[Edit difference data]
==*==

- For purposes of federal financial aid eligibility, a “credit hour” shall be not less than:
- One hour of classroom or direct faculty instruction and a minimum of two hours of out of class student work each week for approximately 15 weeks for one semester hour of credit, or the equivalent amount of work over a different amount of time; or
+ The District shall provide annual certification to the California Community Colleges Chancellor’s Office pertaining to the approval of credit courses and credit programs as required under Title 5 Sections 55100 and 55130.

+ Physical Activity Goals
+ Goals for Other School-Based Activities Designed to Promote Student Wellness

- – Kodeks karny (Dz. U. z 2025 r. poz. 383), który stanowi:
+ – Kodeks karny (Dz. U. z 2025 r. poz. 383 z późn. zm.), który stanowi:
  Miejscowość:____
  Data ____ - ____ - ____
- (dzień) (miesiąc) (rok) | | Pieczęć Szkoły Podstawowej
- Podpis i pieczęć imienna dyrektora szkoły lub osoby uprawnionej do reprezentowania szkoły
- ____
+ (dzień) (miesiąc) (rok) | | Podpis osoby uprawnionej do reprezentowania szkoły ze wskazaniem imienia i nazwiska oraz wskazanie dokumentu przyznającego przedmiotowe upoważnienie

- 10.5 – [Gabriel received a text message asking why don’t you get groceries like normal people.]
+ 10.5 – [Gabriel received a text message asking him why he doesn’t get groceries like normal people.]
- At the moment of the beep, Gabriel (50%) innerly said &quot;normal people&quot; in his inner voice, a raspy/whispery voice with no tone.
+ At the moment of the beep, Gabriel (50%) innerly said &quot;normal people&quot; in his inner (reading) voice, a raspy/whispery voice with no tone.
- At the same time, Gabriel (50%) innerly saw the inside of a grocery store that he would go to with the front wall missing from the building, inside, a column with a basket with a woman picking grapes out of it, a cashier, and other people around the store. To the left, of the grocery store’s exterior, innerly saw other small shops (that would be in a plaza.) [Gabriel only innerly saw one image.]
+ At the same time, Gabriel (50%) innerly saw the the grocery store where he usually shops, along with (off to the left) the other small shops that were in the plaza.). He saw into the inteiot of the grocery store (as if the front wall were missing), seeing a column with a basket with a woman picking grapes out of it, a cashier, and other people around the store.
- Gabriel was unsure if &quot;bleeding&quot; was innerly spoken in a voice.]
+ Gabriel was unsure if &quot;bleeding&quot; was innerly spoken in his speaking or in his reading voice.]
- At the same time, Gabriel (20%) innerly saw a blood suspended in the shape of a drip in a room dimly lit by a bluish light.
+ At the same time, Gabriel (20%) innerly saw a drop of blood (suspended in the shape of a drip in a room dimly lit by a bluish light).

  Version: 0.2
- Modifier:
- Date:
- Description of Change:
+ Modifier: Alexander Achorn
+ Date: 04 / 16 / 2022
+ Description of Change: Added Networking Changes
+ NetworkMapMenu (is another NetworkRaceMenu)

==*==

- **Task objective**: Exactly the lines from the one containing "his reading voice.]" through the final line of the records above are needed, copied word for word.

- **Output for this task**:
+ Gabriel was unsure if &quot;bleeding&quot; was innerly spoken in his speaking or in his reading voice.]
- At the same time, Gabriel (20%) innerly saw a blood suspended in the shape of a drip in a room dimly lit by a bluish light.
+ At the same time, Gabriel (20%) innerly saw a drop of blood (suspended in the shape of a drip in a room dimly lit by a bluish light).

  Version: 0.2
- Modifier:
- Date:
- Description of Change:
+ Modifier: Alexander Achorn
+ Date: 04 / 16 / 2022
+ Description of Change: Added Networking Changes
+ NetworkMapMenu (is another NetworkRaceMenu)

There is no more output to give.